理由は、こうした極秘事項が大切の場合、えてして社内の人間から外部へ洩れる恐れが往々にしてあるからだ。
事実、記者会見の前夜に大手広告代理店から齋藤常務の家に電話があり、
記者会見がある事も知らなかったので出席させてほしいと。
理由は浅利と齋藤で今回は代理店を外そうという約束をしていたからだ。
舞台稽古も進行、この公演で浅利は加藤敬二という才能ある人間をオーディションで発見した。
後の劇団四季の舞台を取り仕切る立場になるとは、その頃は誰も察知した者はいなかった。
当時の、飯野おさみも評判を呼んだが、加藤敬二の『キャッツ』のミストフェリーズに観客は熱狂したのだ。
天井からロープで降りてくるミストフェリーズがやがて舞台中央でつま先で回転<ピルエット>するのだ。
中心からずれずに確実に回転する。
それが話題となり、21回22回と観客が客席からカウントする程の熱狂ぶりを見せた。
グリザベラでは久野に次いで志村幸美という素晴らしい役者が生まれた。
特にジェニエニドッツを演じた服部良子は亡くなるまでこの役を演じ続けた素晴らしい人だった。

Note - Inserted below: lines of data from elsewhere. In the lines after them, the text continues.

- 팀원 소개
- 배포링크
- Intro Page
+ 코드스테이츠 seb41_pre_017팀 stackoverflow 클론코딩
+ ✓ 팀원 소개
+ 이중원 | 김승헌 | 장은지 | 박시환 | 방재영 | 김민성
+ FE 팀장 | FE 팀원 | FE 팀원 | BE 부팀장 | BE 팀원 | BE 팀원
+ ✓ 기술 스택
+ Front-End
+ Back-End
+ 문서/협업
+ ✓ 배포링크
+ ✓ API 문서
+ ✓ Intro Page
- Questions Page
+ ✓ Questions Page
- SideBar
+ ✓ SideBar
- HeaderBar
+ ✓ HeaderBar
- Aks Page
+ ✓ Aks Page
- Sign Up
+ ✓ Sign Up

山口正義、青山弥生、深見正博、光枝明彦、光枝のグロールタイガー役は正にぴったりの役であった。
山口雄一郎、沢木 順、石井陽子、鈴木京子他、沢山の人たちが大阪公演初演を盛り上げたのだ。
クリスマスには楽屋に直径30センチのケーキ屋ハイジの特別あつらえのケーキを差し入れした。

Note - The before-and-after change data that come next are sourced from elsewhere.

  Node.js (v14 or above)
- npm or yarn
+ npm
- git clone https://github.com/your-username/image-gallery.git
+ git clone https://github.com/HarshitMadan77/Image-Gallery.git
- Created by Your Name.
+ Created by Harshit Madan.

当時、客席最後列に特別シートが設けられ椅子はソファーで4人一組で10万円で販売した。プログラム付でだ。
此れも時代が時代であったので結構売れた記憶がある。
有難いことに、この公演中に浅利演出家は毎日放送へ1公演2回を無償でプレゼントしてくれた。
社内で相談して社員の家族1家族3人まで招待することにした。
この社員招待日に常務の齋藤守慶は社長に就任、入り口で浅利演出家と社員を出迎えたのだ。

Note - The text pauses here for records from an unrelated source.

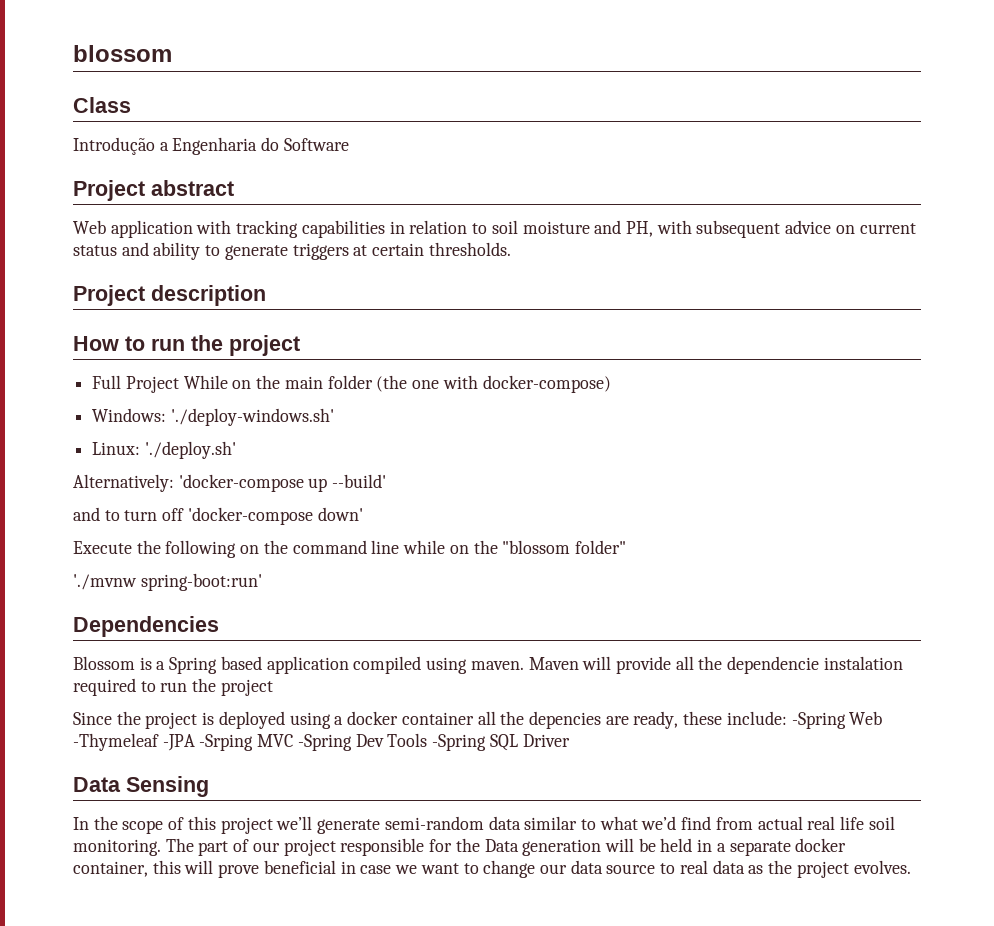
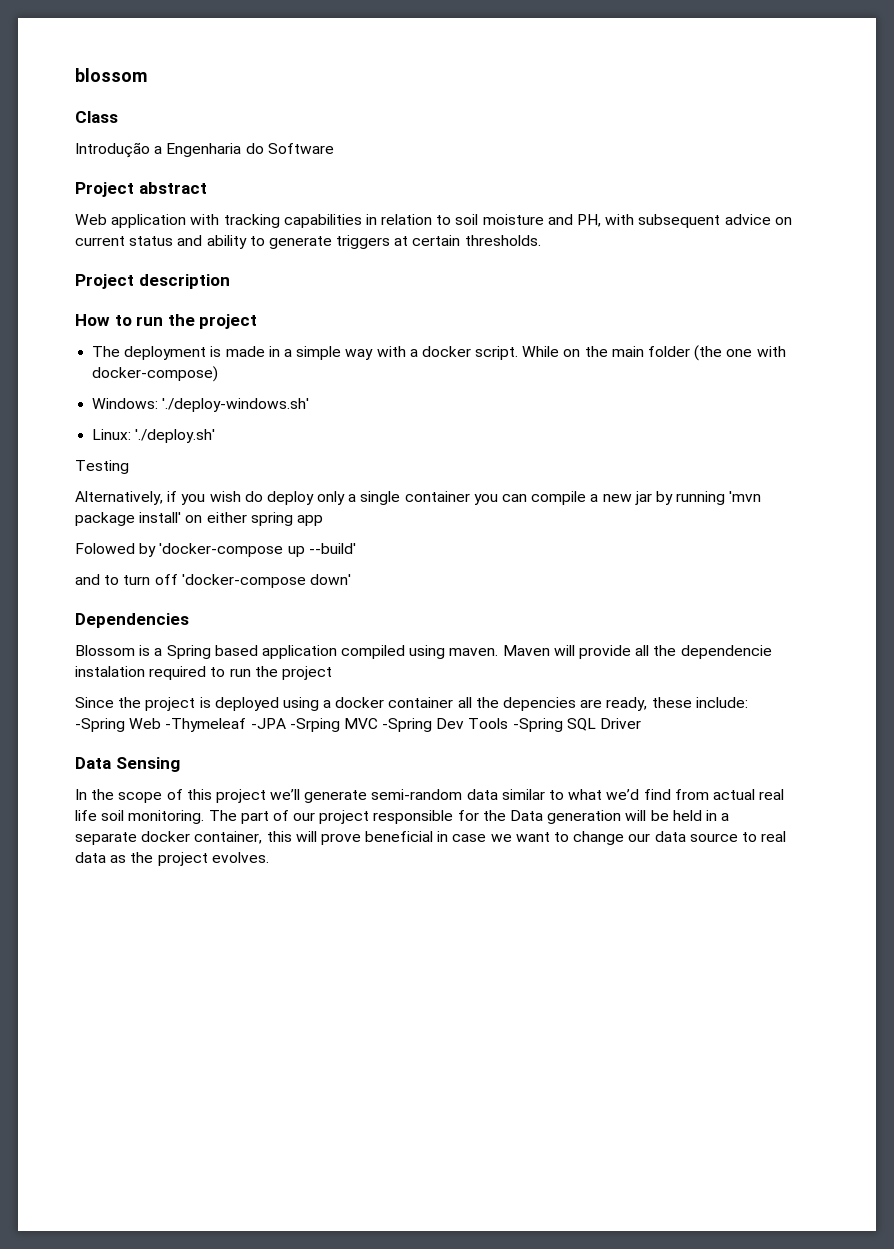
- Full Project While on the main folder (the one with docker-compose)
+ The deployment is made in a simple way with a docker script. While on the main folder (the one with docker-compose)
- Alternatively: 'docker-compose up --build'
+ Testing
+ Alternatively, if you wish do deploy only a single container you can compile a new jar by running 'mvn package install' on either spring app
+ Folowed by 'docker-compose up --build'
- Execute the following on the command line while on the "blossom folder"
- './mvnw spring-boot:run'

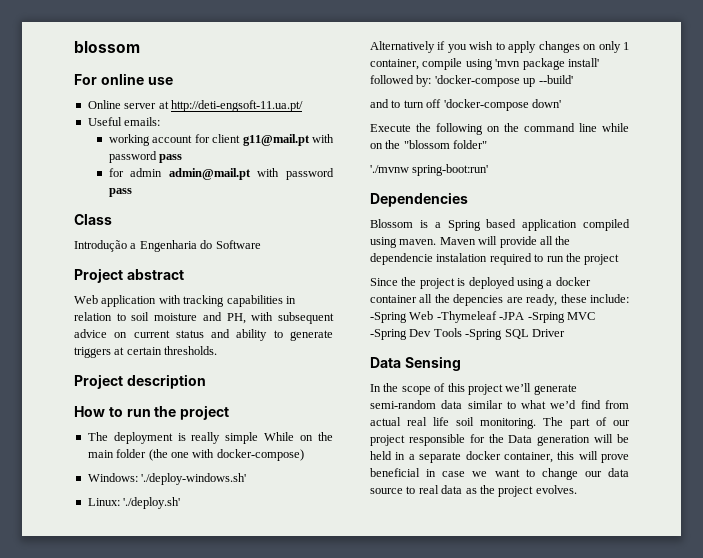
+ For online use
+ Online server at http://deti-engsoft-11.ua.pt/
+ Useful emails:
+ working account for client g11@mail.pt with password pass
+ for admin admin@mail.pt with password pass
- The deployment is made in a simple way with a docker script. While on the main folder (the one with docker-compose)
+ The deployment is really simple While on the main folder (the one with docker-compose)
- Testing
- Alternatively, if you wish do deploy only a single container you can compile a new jar by running 'mvn package install' on either spring app
- Folowed by 'docker-compose up --build'
+ Alternatively if you wish to apply changes on only 1 container, compile using 'mvn package install' followed by: 'docker-compose up --build'
+ Execute the following on the command line while on the "blossom folder"
+ './mvnw spring-boot:run'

そして浅利演出家は社長に就任した齋藤守慶の為に出演者全員を集め、
齋藤夫妻を招いてお祝いの会を当時のロイヤルホテルで開いた。
ロングラン公演というものが無かった時代に、いち早く目を付けた浅利慶太は演出家と言うよりは
事業家と言う方が正解であったかも知れない。
この公演で生まれた注目の俳優は加藤敬二と志村幸美だった。
加藤敬二と齋藤夫妻
1年1か月のロングラン公演を終えて千秋楽のパーティはキャッツ シアターで開かれた。
乾杯の為舞台の上に立った作家の陳舜臣さんは
「この公演は空前絶後でした。後にも先にもこのような素晴らしい舞台はないという意味で
空前絶後と言いました」と挨拶をした。
齋藤社長と浅利演出家を囲んで 千秋楽の挨拶をする陳舜臣さん
大阪も北区でないと中心と感じなかったと思う浅利演出家も、国鉄コンテナーヤード跡地での公演の後
大阪の近鉄劇場を劇団四季の常打ち小屋として公演。
1986年引き続き毎日放送と組み『ウエストサイドストーリ―』を近鉄劇場で。
こうしている間に大阪難波の大阪球場跡地がいまだ再開発計画が決まらないという話から
この球場跡地の中にテントシアターを作りミュージカル『キャッツ』を再演しようということになり
1992年7月14日初日と決めた。
ミュージカル『キャッツ』の大阪公演2回目だ。
浅利演出家のゴールデンタイムにスポット10本という条件は相変わらず変わりなかったが
浅利劇団四季代表と齋藤毎日放送社長の良好の関係下では問題は何もなかった。
こうして、大阪の堂島の元毎日ホールを再開発計画が決まるまでという条件でリニューアルして
MBS劇場誕生につながり、毎日放送と劇団四季の関係は
デイズニーとの第一回の公演「美女と野獣」の公演へと道は繋がっていった。